* **What to produce**
Where an entry contains an image, skip the image and print the rest exactly.

* **Supplied records**

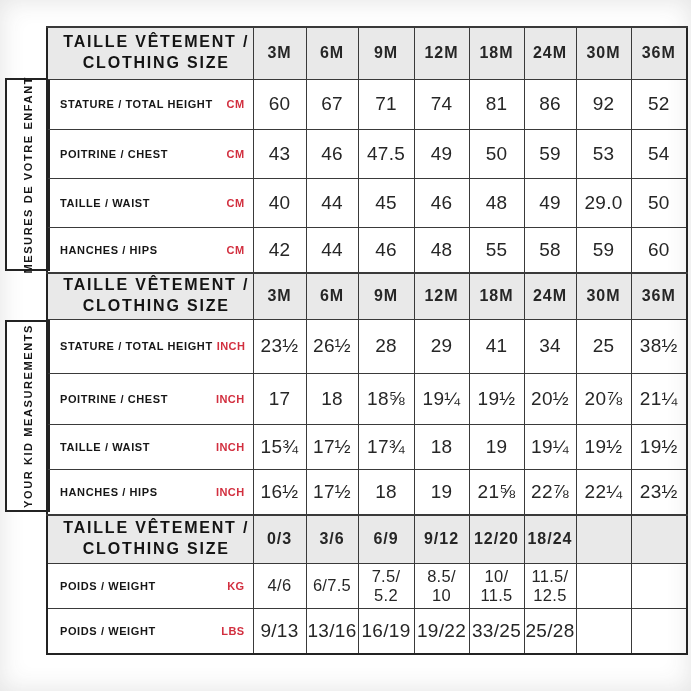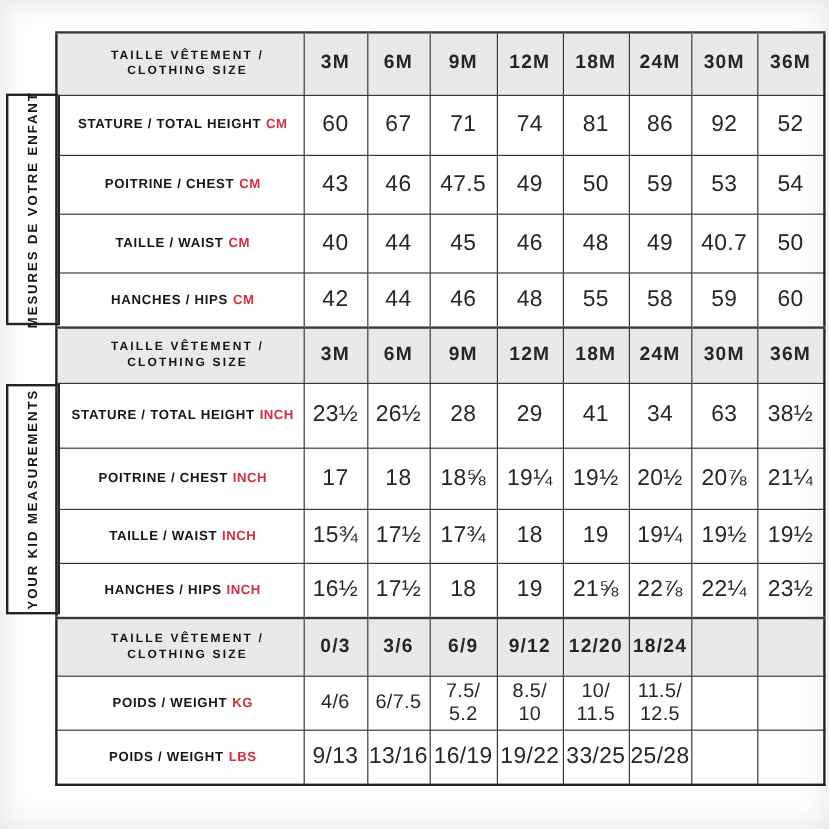--- a/index.html
+++ b/index.html
@@ -36,7 +36,7 @@
   }
   td.lc{text-align:left;}
   td.lc.hl{
-    font-weight:bold;font-size:10px;letter-spacing:1.8px;line-height:1.3;
+    font-weight:bold;font-size:16px;letter-spacing:1.8px;line-height:1.3;
     color:#141414;white-space:pre-line;padding-left:12px;
   }
   .lcw{

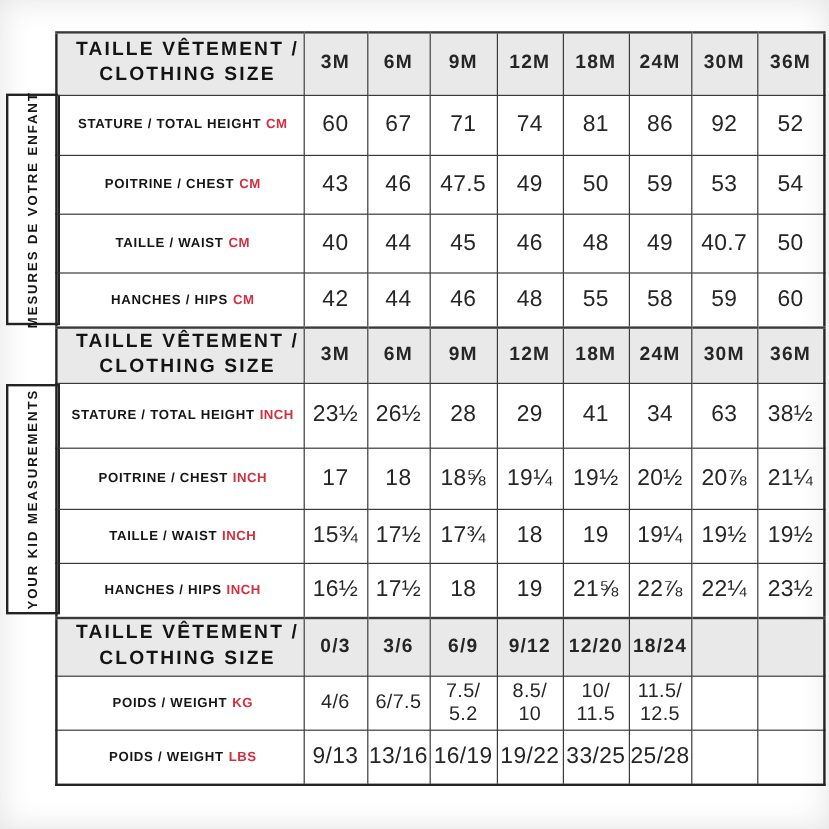--- a/index.html
+++ b/index.html
@@ -40,7 +40,7 @@
     color:#141414;white-space:pre-line;padding-left:12px;
   }
   .lcw{
-    display:flex;justify-content:center;align-items:center;
+    display:flex;justify-content:space-between;align-items:center;
     padding:0 8px 0 12px;
   }
   .rl{

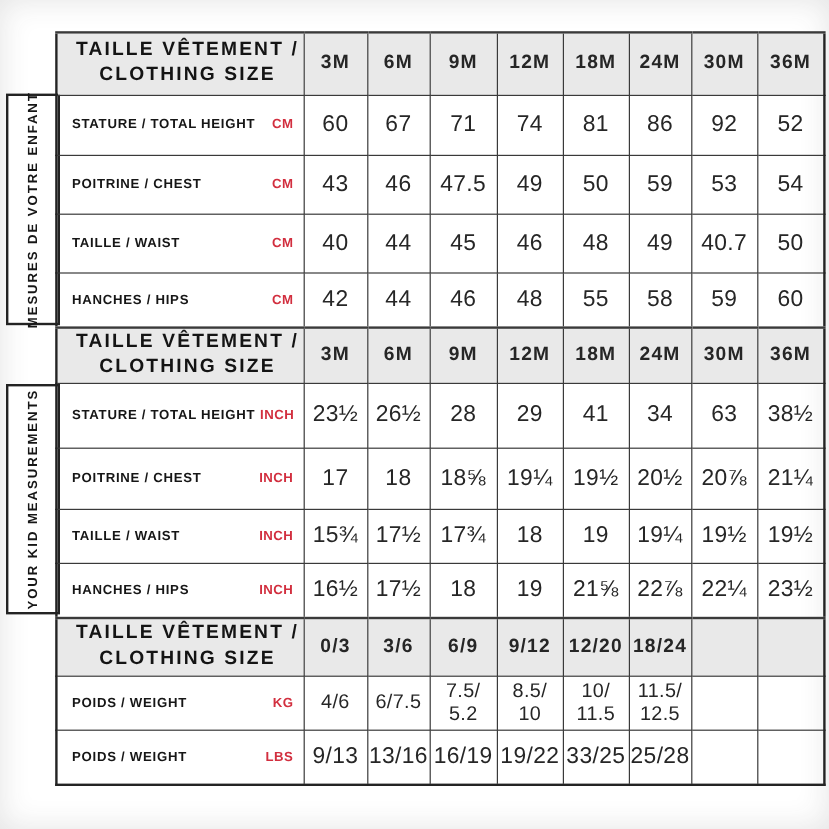--- a/index.html
+++ b/index.html
@@ -148,7 +148,7 @@
     <td class="v">46</td>
     <td class="v">48</td>
     <td class="v">49</td>
-    <td class="v">40.7</td>
+    <td class="v">29.0</td>
     <td class="v">50</td>
   </tr>
   <tr style="height:46px">

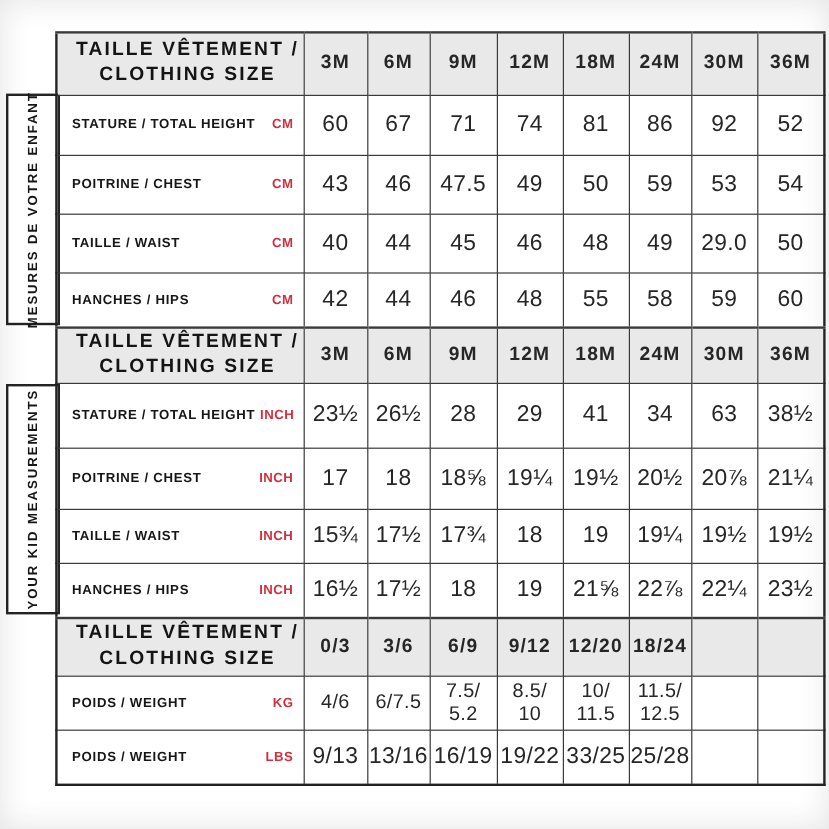--- a/index.html
+++ b/index.html
@@ -193,7 +193,7 @@
     <td class="v">29</td>
     <td class="v">41</td>
     <td class="v">34</td>
-    <td class="v">63</td>
+    <td class="v">25</td>
     <td class="v">38½</td>
   </tr>
   <tr style="height:51px">

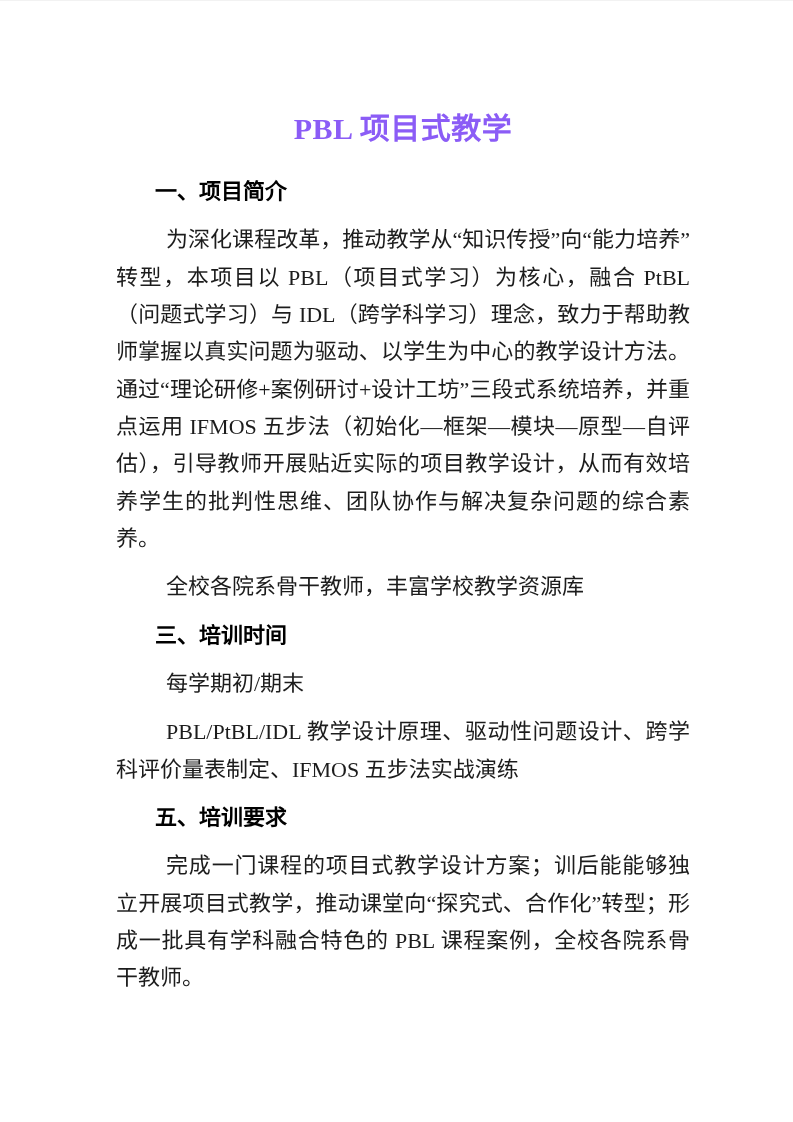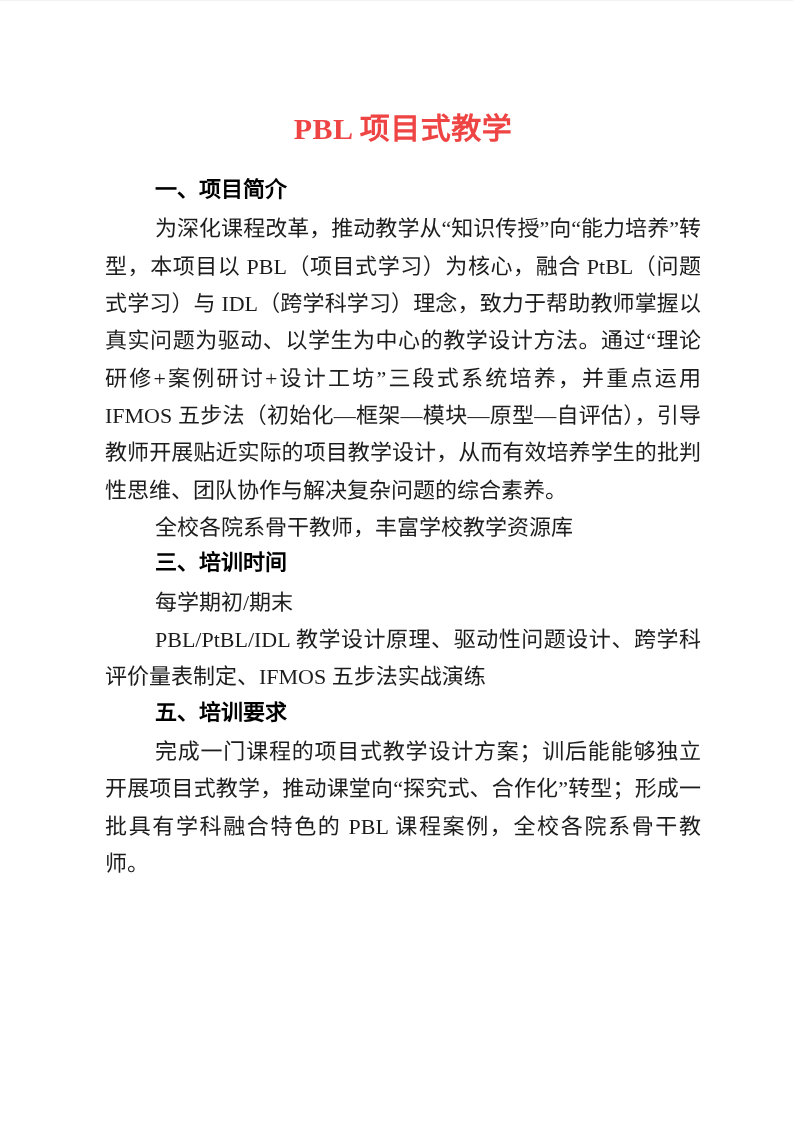--- a/index.html
+++ b/index.html
@@ -25,7 +25,7 @@
     font-weight: bold;
     font-size: 30px;
     line-height: 36px;
-    color: #ef4444;
+    color: #8b5cf6;
     letter-spacing: 0.5px;
   }
   .section {

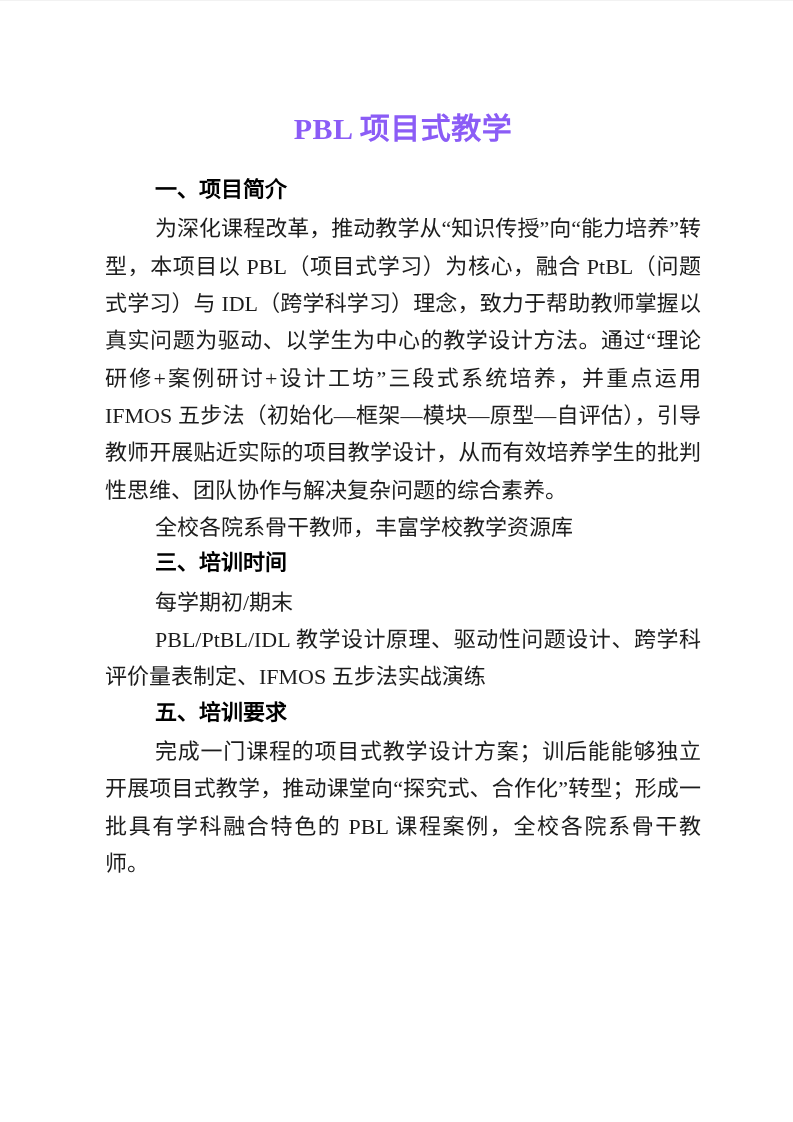--- a/index.html
+++ b/index.html
@@ -33,7 +33,7 @@
   }
   .section-heading {
     margin: 0;
-    font-family: Liberation Mono, monospace;
+    font-family: Liberation Sans, sans-serif;
     font-weight: bold;
     font-size: 22px;
     line-height: 37.33px;

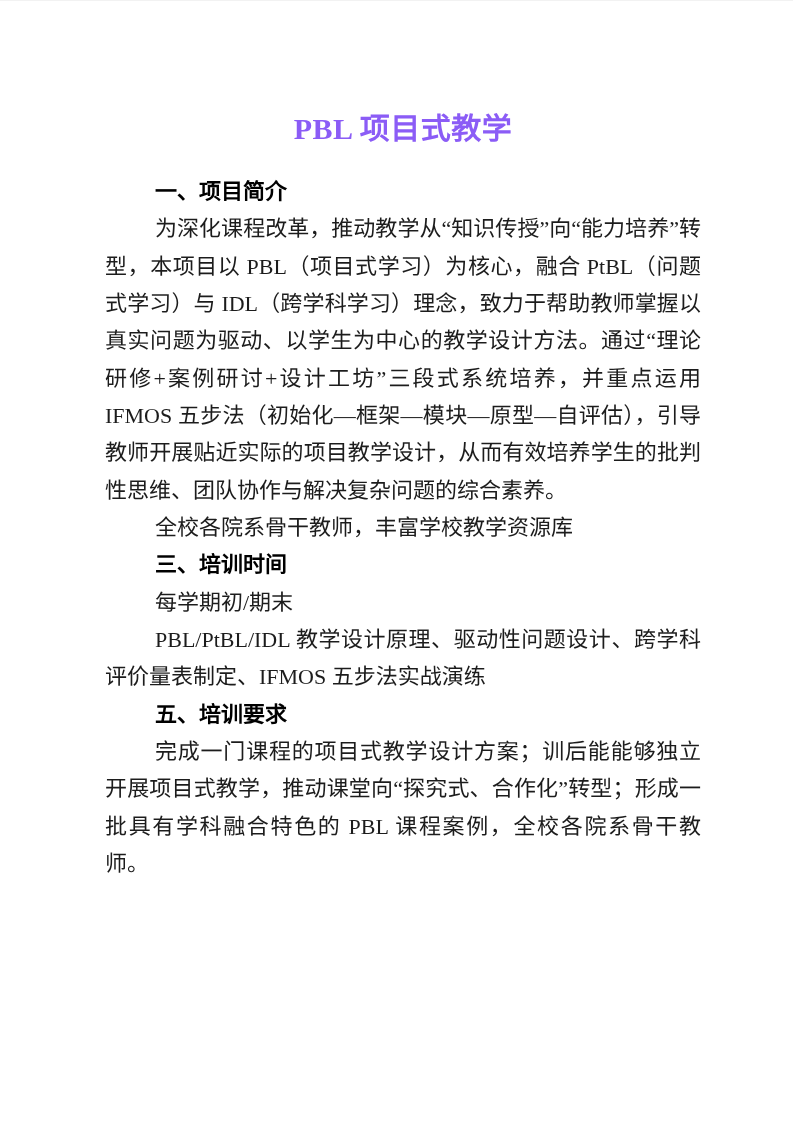--- a/index.html
+++ b/index.html
@@ -41,7 +41,7 @@
     text-indent: 50px;
   }
   .section-paragraph {
-    margin: 0;
+    margin: 11px;
     font-family: "Liberation Serif", "DejaVu Serif", serif;
     font-weight: normal;
     font-size: 22px;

* **Written answer**
--- a/index.html
+++ b/index.html
@@ -36,7 +36,7 @@
   }
   td.lc{text-align:left;}
   td.lc.hl{
-    font-weight:bold;font-size:10px;letter-spacing:1.8px;line-height:1.3;
+    font-weight:bold;font-size:16px;letter-spacing:1.8px;line-height:1.3;
     color:#141414;white-space:pre-line;padding-left:12px;
   }
   .lcw{

--- a/index.html
+++ b/index.html
@@ -40,7 +40,7 @@
     color:#141414;white-space:pre-line;padding-left:12px;
   }
   .lcw{
-    display:flex;justify-content:center;align-items:center;
+    display:flex;justify-content:space-between;align-items:center;
     padding:0 8px 0 12px;
   }
   .rl{

--- a/index.html
+++ b/index.html
@@ -148,7 +148,7 @@
     <td class="v">46</td>
     <td class="v">48</td>
     <td class="v">49</td>
-    <td class="v">40.7</td>
+    <td class="v">29.0</td>
     <td class="v">50</td>
   </tr>
   <tr style="height:46px">

--- a/index.html
+++ b/index.html
@@ -193,7 +193,7 @@
     <td class="v">29</td>
     <td class="v">41</td>
     <td class="v">34</td>
-    <td class="v">63</td>
+    <td class="v">25</td>
     <td class="v">38½</td>
   </tr>
   <tr style="height:51px">

--- a/index.html
+++ b/index.html
@@ -25,7 +25,7 @@
     font-weight: bold;
     font-size: 30px;
     line-height: 36px;
-    color: #ef4444;
+    color: #8b5cf6;
     letter-spacing: 0.5px;
   }
   .section {

--- a/index.html
+++ b/index.html
@@ -33,7 +33,7 @@
   }
   .section-heading {
     margin: 0;
-    font-family: Liberation Mono, monospace;
+    font-family: Liberation Sans, sans-serif;
     font-weight: bold;
     font-size: 22px;
     line-height: 37.33px;

--- a/index.html
+++ b/index.html
@@ -41,7 +41,7 @@
     text-indent: 50px;
   }
   .section-paragraph {
-    margin: 0;
+    margin: 11px;
     font-family: "Liberation Serif", "DejaVu Serif", serif;
     font-weight: normal;
     font-size: 22px;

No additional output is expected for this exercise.